Las afirmaciones son del todo claras: María es la Madre de Cristo, “primogénito de muchos hermanos”, y ella misma coopera a la generación y educación de esos hermanos, con amor materno… esos hermanos constituyen a la Iglesia. De aquí, el paso a la afirmación de que María es, entonces, Madre de la Iglesia, nos resulta lógico… Y sin embargo, los Padres Conciliares, no dieron ese paso y no consideraron conveniente proclamar a María Madre de la Iglesia. Ese paso, lo dio San Pablo VI, al final de la tercera sesión del mismo Concilio, el 21 de noviembre de 1964.
Este título, que deriva muy lógicamente de los otros atributos de María y, particularmente, del misterio fundamental de ser la Madre (Nueva Eva) del “primogénito de entre muchos hermanos”, pone en toda su luz el papel y la misión de María para la entera Comunidad de los creyentes, que constituyen la Iglesia, y no sólo para situaciones individuales
La Iglesia es madre
La maternidad espiritual de María en favor de la Iglesia, es contemplada junto a su ser tipo de la Iglesia. El mismo Vaticano II, aporta una clara síntesis, evidenciando la maternidad divina y la perpetua virginidad de María, como las dos características que de modo semejante, deben manifestarse en la Iglesia. Ésta, debe hacerse “Madre” mediante la palabra de Dios acogida con plena fidelidad y así, por la evangelización y el Bautismo, engendra a una vida nueva e inmortal a los hijos concebidos por obra del Espíritu Santo y nacidos de Dios… La Iglesia es igualmente “Virgen” que guarda pura e íntegramente la fe prometida a Cristo-Esposo. Conserva virginalmente su Fe íntegra, su Esperanza sólida y Caridad sincera en favor de todos sus hijos (cfr. LG 64).

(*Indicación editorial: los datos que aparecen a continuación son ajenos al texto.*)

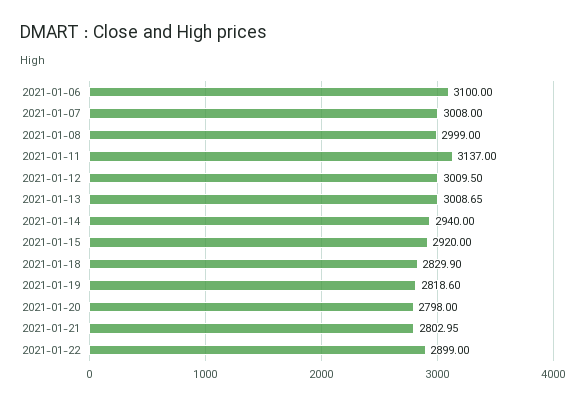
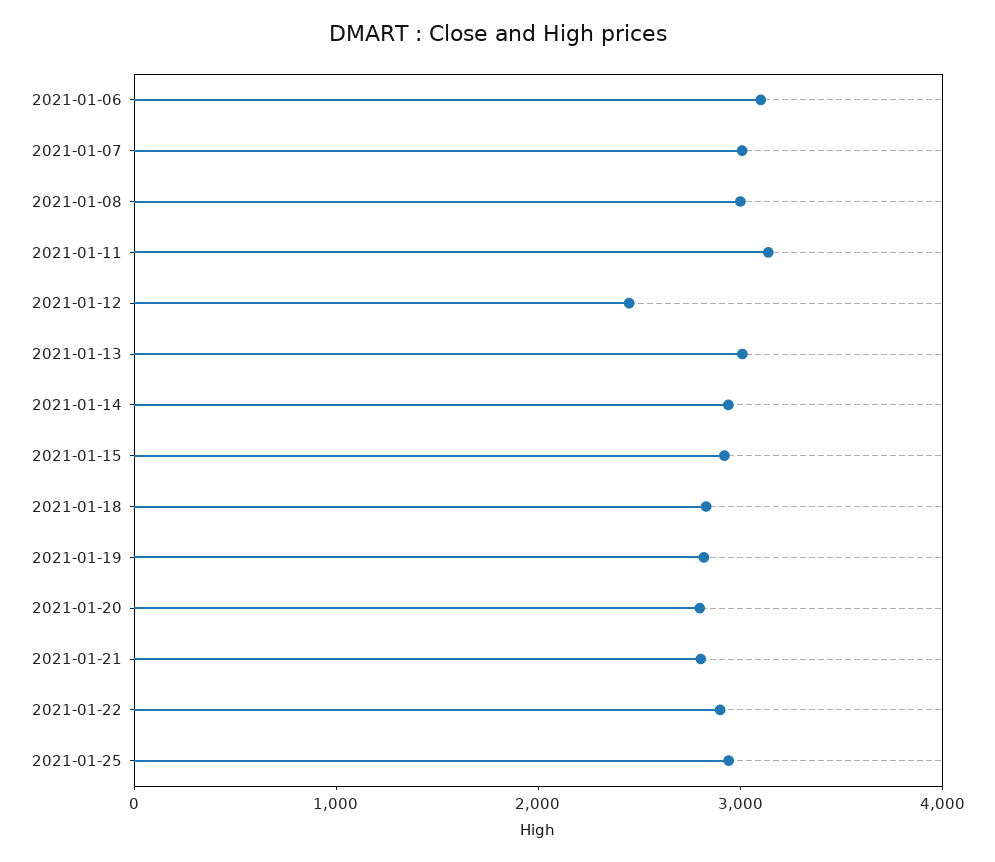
2021-01-12: 3009.5 -> 2400
2021-01-25: none -> 3000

La Iglesia, antes de aparecer en su perfil jerárquico (petrino) se manifiesta en su dimensión mariana, es decir, de Madre, acogiendo la divina Gracia y cooperando con el Salvador, para el renacer cristiano de todos sus hijos.
Sin embargo, María, no es sólo “tipo” y modelo de la Iglesia, sino, que ella es mucho más. Como ya lo puso de relieve el mismo Vaticano II, ella “coopera”, con su materno amor a la generación y educación de los hijos de la “Madre Iglesia”.
La maternidad de la Iglesia se lleva a cabo, no sólo según el modelo y la figura de María, Madre de Dios, sino, también con su específica e incomparable cooperación (cfr. RM 44). Ella pues, no es sólo imagen y modelo, sino también, Madre de la Iglesia.
Agradecemos al Papa Francisco (Q.d.D.g.) que añadiera otro paso al que dio San Pablo VI, y que estableciera la celebración litúrgica de María Madre de la Iglesia, para el primer lunes después de la solemnidad de Pentecostés. En el Cenáculo, en la espera de derramarse del Espíritu Santo, que lanzaba a la Iglesia hacia las periferias del mundo, con todos lo que perseveraban en oración, estaba María, la Madre del Señor, primogénito de muchos hermanos y, entonces, Madre nuestra, Madre de la Iglesia.